## [WHAT TO WORK ON]
The response must reproduce exactly every line of the material below holding the word "shipping".

━━━━

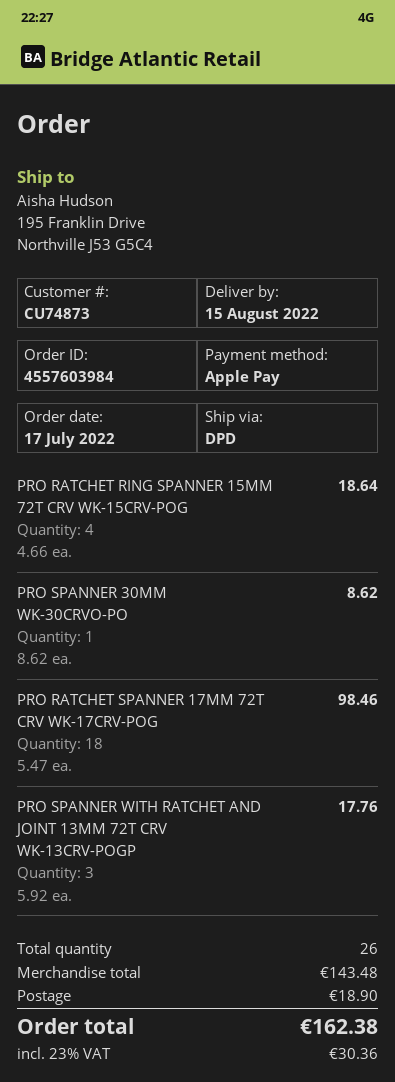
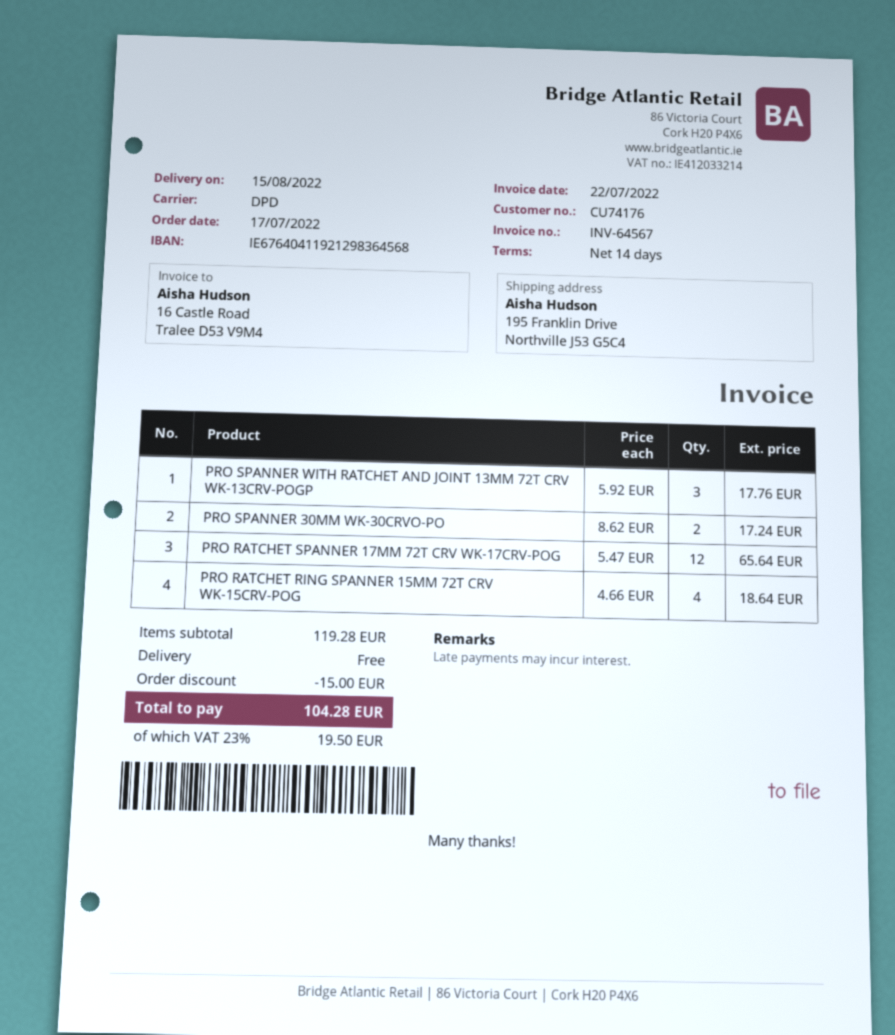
customer number: CU74873 -> CU74176
PRO SPANNER 30MM WK-30CRVO-PO: 1 x 8.62 = 8.62 -> 2 x 8.62 = 17.24
PRO RATCHET SPANNER 17MM 72T CRV WK-17CRV-POG: 18 x 5.47 = 98.46 -> 12 x 5.47 = 65.64
subtotal: 143.48 -> 119.28
discount: none -> 15.00
shipping: 18.90 -> 0.00
tax: 23% = 30.36 -> 23% = 19.50
total: 162.38 -> 104.28

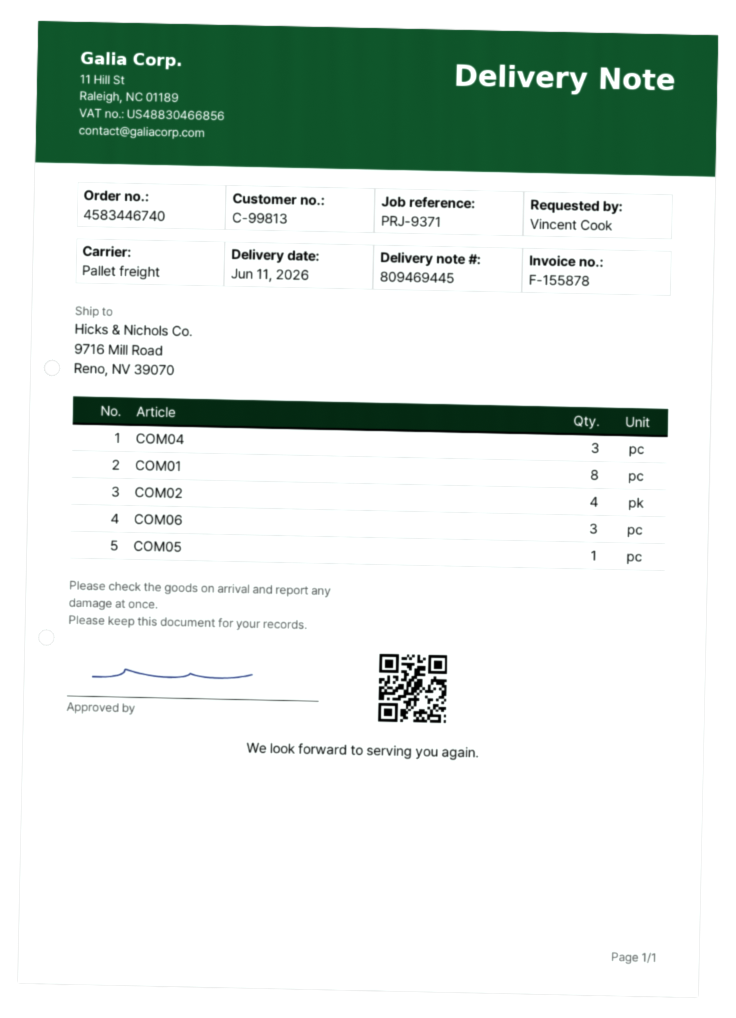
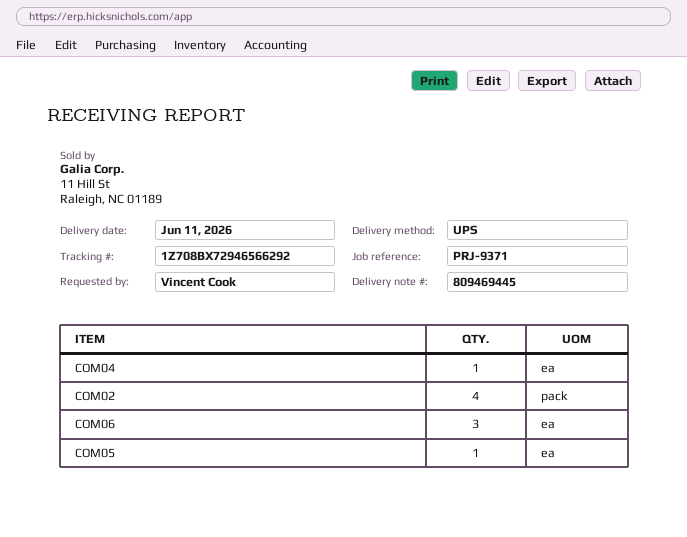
shipping method: pallet freight -> UPS
COM04: 3 -> 1
COM01: 8 -> none

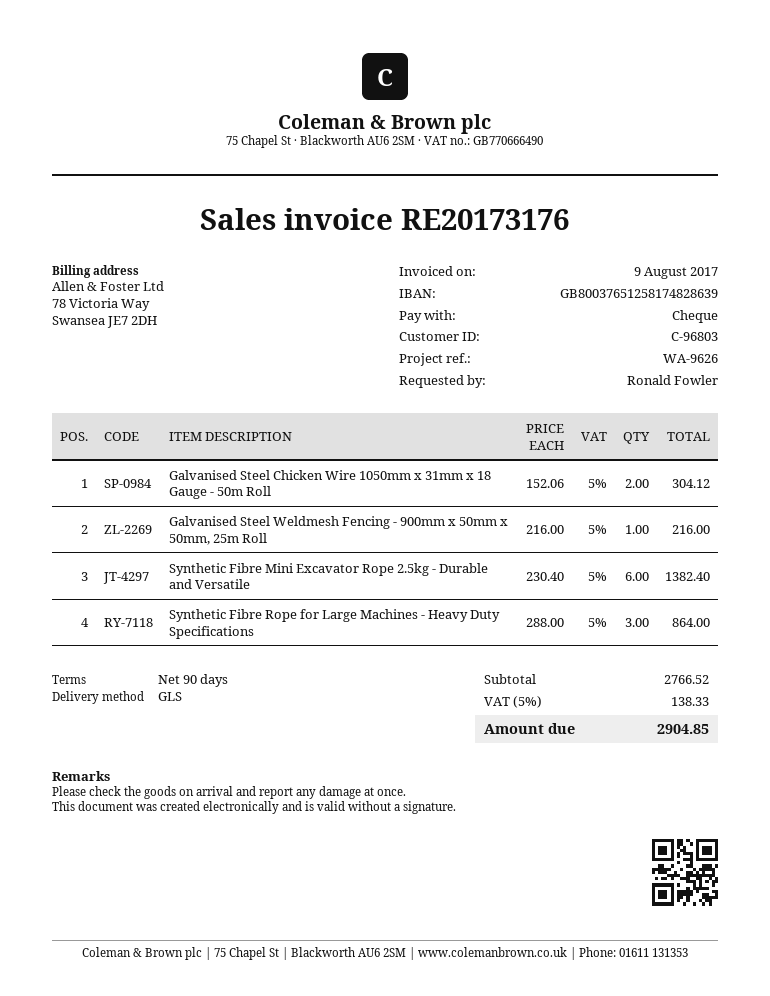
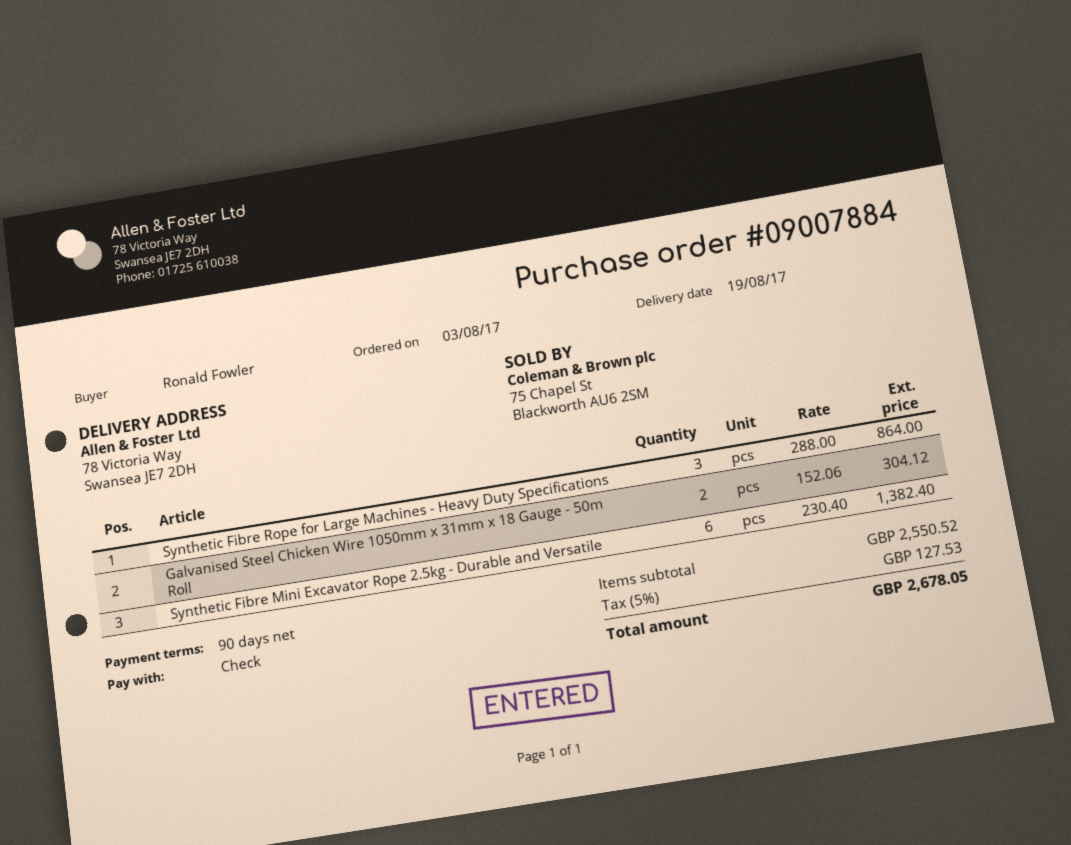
Galvanised Steel Weldmesh Fencing - 900mm x 50mm x 50mm, 25m Roll: 1 x 216.00 = 216.00 -> none
subtotal: 2766.52 -> 2550.52
tax: 5% = 138.33 -> 5% = 127.53
total: 2904.85 -> 2678.05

━━━━

## [ANSWER TO THE PROBLEM]
shipping: 18.90 -> 0.00
shipping method: pallet freight -> UPS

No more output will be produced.